Creating an Index with the IN TABLE Keywords

Specifying IN TABLE as the storage option creates an index where both the index and the data pages for its table are stored together in the same extents, and the dbspace distribution scheme for the index is the same as that of the table on which it was built.

Using IN TABLE as the storage option specifies the same storage design for non-fragmented B-tree indexes as enabling the DEFAULT_ATTACH environment variable, but both DEFAULT_ATTACH and the IN TABLE keywords are deprecated features.

The name of the DEFAULT_ATTACH environment variable preserves an obsolete definition of the term attached index. In current HCL OneDB™ nomenclature, this term now designates an index whose data pages are stored in separate tablespaces and separate extents from the data pages of the table, but the index and its table share the same dbspace distribution scheme. For more information, see the description of DEFAULT_ATTACH in the HCL OneDB Guide to SQL: Reference.

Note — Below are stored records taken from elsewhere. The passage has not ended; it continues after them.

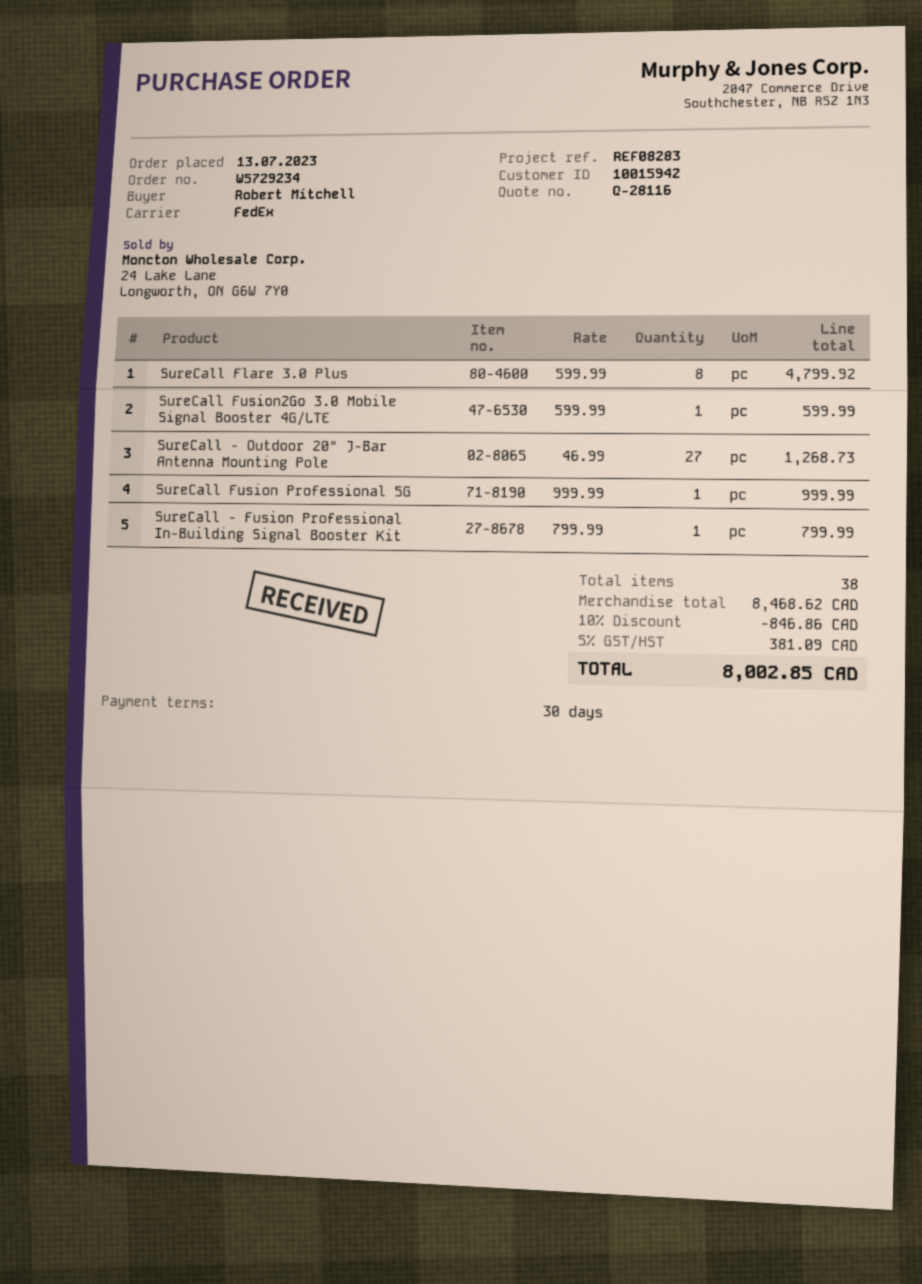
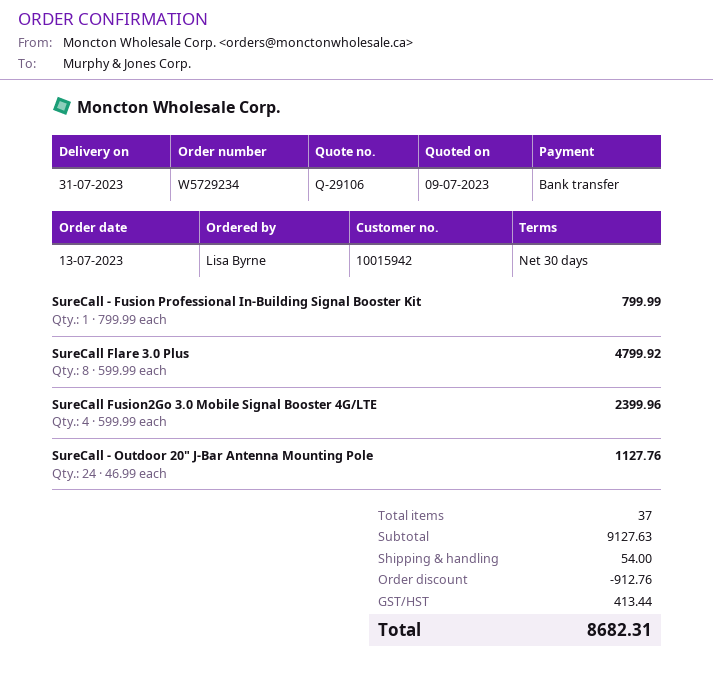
quote number: Q-28116 -> Q-29106
ordered by: Robert Mitchell -> Lisa Byrne
SureCall Fusion2Go 3.0 Mobile Signal Booster 4G/LTE: 1 x 599.99 = 599.99 -> 4 x 599.99 = 2399.96
SureCall - Outdoor 20" J-Bar Antenna Mounting Pole: 27 x 46.99 = 1268.73 -> 24 x 46.99 = 1127.76
SureCall Fusion Professional 5G: 1 x 999.99 = 999.99 -> none
total quantity: 38 -> 37
subtotal: 8468.62 -> 9127.63
discount: 846.86 -> 912.76
shipping: none -> 54.00
tax: 381.09 -> 413.44
total: 8002.85 -> 8682.31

The following restrictions apply to the IN TABLE keywords as an index storage option:

  • If the table on which you define the index is a fragmented table, HCL OneDB issues errors -212 and -130 if you specify the IN TABLE option.
  • You cannot apply the IN TABLE storage option to forest of trees indexes.
  • This option does not support extensibility-related indexes, such as R-tree indexes, functional indexes, or indexes that DataBlade® modules provide.
  • You cannot specify this storage option for any index that uses a collating order different from that of its table, nor different from what the DB_LOCALE setting specifies. For more information about the DB_LOCALE environment variable, see the HCL OneDB Guide to SQL: Reference.
  • You cannot apply the IN TABLE storage option to indexes on tables implicitly fragmented by the AUTOLOCATE configuration parameter or by the SET ENVIRONMENT AUTOLOCATE session environment option.
For example, suppose that automatic location is enabled for the current session when the following DDL statements are issued:
CREATE TABLE tab_autoloc (col1 INT);
CREATE INDEX ind_intab ON tab_autoloc (col1) IN TABLE;
Although no explicit storage option is specified for the tab_autoloc table, it has an implicit round-robin storage distribution, based on the AUTOLOCATE setting. Consequently, the CREATE INDEX statement fails, and no ind_intab index is registered in the system catalog, because in-table indexes cannot be created on fragmented tables.
Restriction: When you are defining an index on a table that was created with AUTOLOCATE enabled, if a round-robin storage distribution scheme was automatically defined for the table, you cannot use the IN TABLE keywords to specify nonfragmented storage for the index. That storage option is valid only for B-tree indexes on nonfragmented tables.
HCL does not recommend use in new applications of the IN TABLE storage option, nor of the DEFAULT_ATTACH environment variable. Such indexes are a deprecated feature that might not be supported in some future release of HCL OneDB.